### YOUR TASK
Look below for the line holding "- (a) applications" and the line holding "- (b) the conferral". Transcribe exactly those lines and all lines between them, nothing more.

### EXERCISE MATERIAL
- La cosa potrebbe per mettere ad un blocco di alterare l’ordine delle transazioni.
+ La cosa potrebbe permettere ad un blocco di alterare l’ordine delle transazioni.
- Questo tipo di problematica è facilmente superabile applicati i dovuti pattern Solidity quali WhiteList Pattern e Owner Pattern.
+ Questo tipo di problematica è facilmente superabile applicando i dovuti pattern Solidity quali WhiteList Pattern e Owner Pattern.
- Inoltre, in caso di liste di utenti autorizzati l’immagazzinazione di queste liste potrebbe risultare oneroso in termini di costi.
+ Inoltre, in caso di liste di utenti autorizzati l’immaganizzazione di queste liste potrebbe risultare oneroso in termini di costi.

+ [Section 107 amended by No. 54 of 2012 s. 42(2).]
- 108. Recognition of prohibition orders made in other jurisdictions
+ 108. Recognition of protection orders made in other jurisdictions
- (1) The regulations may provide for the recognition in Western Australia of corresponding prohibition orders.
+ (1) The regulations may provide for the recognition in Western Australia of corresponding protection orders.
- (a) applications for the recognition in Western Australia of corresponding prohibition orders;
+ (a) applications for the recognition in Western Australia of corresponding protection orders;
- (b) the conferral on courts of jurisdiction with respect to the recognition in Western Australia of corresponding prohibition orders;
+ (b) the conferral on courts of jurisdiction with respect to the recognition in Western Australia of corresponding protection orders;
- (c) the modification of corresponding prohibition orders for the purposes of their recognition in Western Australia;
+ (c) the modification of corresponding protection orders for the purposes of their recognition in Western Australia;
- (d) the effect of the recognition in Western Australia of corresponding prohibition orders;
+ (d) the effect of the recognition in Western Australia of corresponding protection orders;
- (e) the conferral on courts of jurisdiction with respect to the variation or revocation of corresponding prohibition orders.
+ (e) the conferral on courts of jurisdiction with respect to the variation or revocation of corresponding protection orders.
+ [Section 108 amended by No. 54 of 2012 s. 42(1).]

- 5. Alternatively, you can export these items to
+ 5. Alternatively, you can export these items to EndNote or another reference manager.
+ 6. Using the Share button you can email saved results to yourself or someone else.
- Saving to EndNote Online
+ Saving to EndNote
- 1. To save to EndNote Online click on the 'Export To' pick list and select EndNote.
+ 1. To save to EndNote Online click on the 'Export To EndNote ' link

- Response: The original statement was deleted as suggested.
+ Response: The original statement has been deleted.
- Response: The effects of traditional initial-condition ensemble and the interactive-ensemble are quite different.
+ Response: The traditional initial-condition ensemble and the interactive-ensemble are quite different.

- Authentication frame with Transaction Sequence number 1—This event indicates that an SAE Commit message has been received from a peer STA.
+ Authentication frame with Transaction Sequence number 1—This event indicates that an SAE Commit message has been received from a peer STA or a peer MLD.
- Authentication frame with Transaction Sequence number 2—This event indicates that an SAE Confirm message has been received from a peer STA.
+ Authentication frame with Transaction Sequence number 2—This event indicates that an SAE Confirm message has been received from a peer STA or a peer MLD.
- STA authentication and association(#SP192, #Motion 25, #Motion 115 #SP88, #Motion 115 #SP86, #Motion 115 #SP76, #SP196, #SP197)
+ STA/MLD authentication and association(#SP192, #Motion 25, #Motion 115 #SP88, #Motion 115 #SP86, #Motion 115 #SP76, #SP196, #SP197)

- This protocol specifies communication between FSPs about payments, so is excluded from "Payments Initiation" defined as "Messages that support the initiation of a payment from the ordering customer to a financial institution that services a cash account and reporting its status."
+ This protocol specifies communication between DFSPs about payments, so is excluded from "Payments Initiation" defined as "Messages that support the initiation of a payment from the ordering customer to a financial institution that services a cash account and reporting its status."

### SOLUTION FOR THIS TASK
- (a) applications for the recognition in Western Australia of corresponding prohibition orders;
+ (a) applications for the recognition in Western Australia of corresponding protection orders;
- (b) the conferral on courts of jurisdiction with respect to the recognition in Western Australia of corresponding prohibition orders;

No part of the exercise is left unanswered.